Dans Boîte Noire, on apprend que la boîte du titre est, contre toute attente... Rouge, et qu'elle se situe dans la queue de l'appareil, l'endroit où statistiquement, elle a le moins de chance d'être endommagée.
On apprend aussi qu'en cas d'accident, si on collecte toujours les débris pour reconstituer le gigantesque puzzle du crash dans un hangar fermé à double tour, tout est aussi histoire de son, un peu comme avec François Civil dans Le Chant du Loup.
Pierre Niney et sa Boîte Noire en reprennent l'efficacité brute et la manière immédiate d'attraper le spectateur pour ne plus jamais relâcher son emprise, ni abandonner son attention en cours de route. Le tout avec un sujet anti cinématographique au possible à première vue. Grave erreur cependant que de s'arrêter à cela.
Car comme dans Le Chant du Loup, tout sera d'abord affaire de casque audio, de grésillements, d'indices fugaces permettant les plus folles théories alors même que l'image manque. Et donc une partie de la vérité du crash autopsié.
Et comme dans le fameux film de sous-marin de 2019, l'oeuvre de Yann Gozlan est menée tambour battant et instille une tension de tous les instants, en menant son enquête en mode thriller seventies sûr de lui et qui avance à la façon d'un bulldozer qui emporte tout sur son passage.

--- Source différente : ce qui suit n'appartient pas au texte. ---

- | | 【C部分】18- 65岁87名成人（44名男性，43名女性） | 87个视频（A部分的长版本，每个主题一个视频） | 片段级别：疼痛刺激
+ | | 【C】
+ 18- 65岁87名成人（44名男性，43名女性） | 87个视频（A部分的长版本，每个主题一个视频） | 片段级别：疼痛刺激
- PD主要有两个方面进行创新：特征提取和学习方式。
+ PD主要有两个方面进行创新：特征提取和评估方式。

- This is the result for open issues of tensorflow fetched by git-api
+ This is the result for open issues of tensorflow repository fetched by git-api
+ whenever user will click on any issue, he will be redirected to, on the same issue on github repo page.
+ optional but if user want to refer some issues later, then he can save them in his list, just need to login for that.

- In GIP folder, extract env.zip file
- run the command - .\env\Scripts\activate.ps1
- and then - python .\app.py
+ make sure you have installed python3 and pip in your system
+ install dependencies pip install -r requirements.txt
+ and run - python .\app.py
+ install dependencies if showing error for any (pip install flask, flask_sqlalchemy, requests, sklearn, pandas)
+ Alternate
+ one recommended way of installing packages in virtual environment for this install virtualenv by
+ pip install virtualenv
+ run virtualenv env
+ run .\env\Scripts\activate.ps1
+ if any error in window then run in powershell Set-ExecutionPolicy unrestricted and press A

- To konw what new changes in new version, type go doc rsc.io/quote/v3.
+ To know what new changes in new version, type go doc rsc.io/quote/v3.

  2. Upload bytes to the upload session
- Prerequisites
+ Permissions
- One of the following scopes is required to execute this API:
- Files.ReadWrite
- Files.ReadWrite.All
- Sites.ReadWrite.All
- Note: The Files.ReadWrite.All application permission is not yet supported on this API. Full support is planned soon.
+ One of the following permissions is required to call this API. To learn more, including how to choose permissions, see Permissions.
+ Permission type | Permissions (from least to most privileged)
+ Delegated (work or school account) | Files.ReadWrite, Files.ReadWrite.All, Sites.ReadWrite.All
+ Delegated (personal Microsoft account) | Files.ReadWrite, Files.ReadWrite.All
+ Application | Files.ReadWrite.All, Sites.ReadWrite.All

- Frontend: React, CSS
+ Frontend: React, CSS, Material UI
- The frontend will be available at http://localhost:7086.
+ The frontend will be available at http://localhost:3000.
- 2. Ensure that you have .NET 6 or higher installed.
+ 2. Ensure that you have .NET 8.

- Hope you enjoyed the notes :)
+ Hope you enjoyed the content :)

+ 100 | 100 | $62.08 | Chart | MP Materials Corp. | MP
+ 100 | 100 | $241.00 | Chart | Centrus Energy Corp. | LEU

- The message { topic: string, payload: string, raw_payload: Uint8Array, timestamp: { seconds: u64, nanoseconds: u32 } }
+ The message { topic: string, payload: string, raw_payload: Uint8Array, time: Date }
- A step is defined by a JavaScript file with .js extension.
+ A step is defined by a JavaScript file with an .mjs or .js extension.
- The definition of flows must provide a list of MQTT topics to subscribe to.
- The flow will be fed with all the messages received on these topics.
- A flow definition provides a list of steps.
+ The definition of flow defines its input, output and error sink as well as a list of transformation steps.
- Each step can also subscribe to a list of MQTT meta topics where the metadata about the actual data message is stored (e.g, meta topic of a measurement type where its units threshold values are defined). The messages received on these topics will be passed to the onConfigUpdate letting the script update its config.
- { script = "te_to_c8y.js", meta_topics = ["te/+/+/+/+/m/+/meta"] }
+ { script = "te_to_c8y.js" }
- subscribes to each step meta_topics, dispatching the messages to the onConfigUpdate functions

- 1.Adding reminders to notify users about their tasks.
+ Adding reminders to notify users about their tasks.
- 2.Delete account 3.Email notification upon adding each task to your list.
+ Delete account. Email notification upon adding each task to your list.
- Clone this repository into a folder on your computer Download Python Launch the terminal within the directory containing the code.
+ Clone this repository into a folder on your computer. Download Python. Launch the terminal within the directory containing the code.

Comme si soudain, Boîte Noire se muait en film policier, explorant chaque piste sous l'emprise du son multipliant les hypothèses, les pistes, les mystères et les incertitudes.
Au point que son héros, comme ces flics de naguère emportés par leur instinct, en vient à contaminer sa vie privée, à nourrir une sorte de paranoïa contagieuse, au point de se heurter à un mur d'incompréhension. Seul contre tous aussi. Un peu...
Il est rafraîchissant de voir en salles un film français aussi ambitieux, aussi sûr de sa force et n'hésitant jamais à flirter avec les frontières de l'horrifique et de l'histoire qui pourrait s'avérer être vraie. Dans des décors d'une froideur clinique, Pierre Niney incarne un acousticien tenace, obsessionnel et obstiné qui devient le véhicule d'une puissance cinématographique assez démentielle à l'écran. Et ce sans aucune action grandiloquente à l'écran. Seulement la quête de vérité d'un homme avec ses certitudes, son exaltation, ses failles et sa face sombre. Sans autre artifice que celui de ses rebondissements multiples, que son aspect, par instant, quasi documentaire qui parachève une immersion totale dans les rouages implacables d'un film d'une redoutable efficacité, qui fait que l'on ne voit pas passer les plus de deux heures de projection. Tandis que le final implacable de l'oeuvre achèvera de convaincre les plus rétifs au genre, tout comme la musique obsédante de Philippe Rombi, qui semble issue d'un autre monde.
Et alors que l'on vous prédit déjà que Dune sera à coup sûr le film de cette année 2021, il est évident qu'il y aura aussi à ses côtés cette incroyable Boîte Noire.
Behind_the_Mask, l'homme qui murmurait à l'oreille des avions.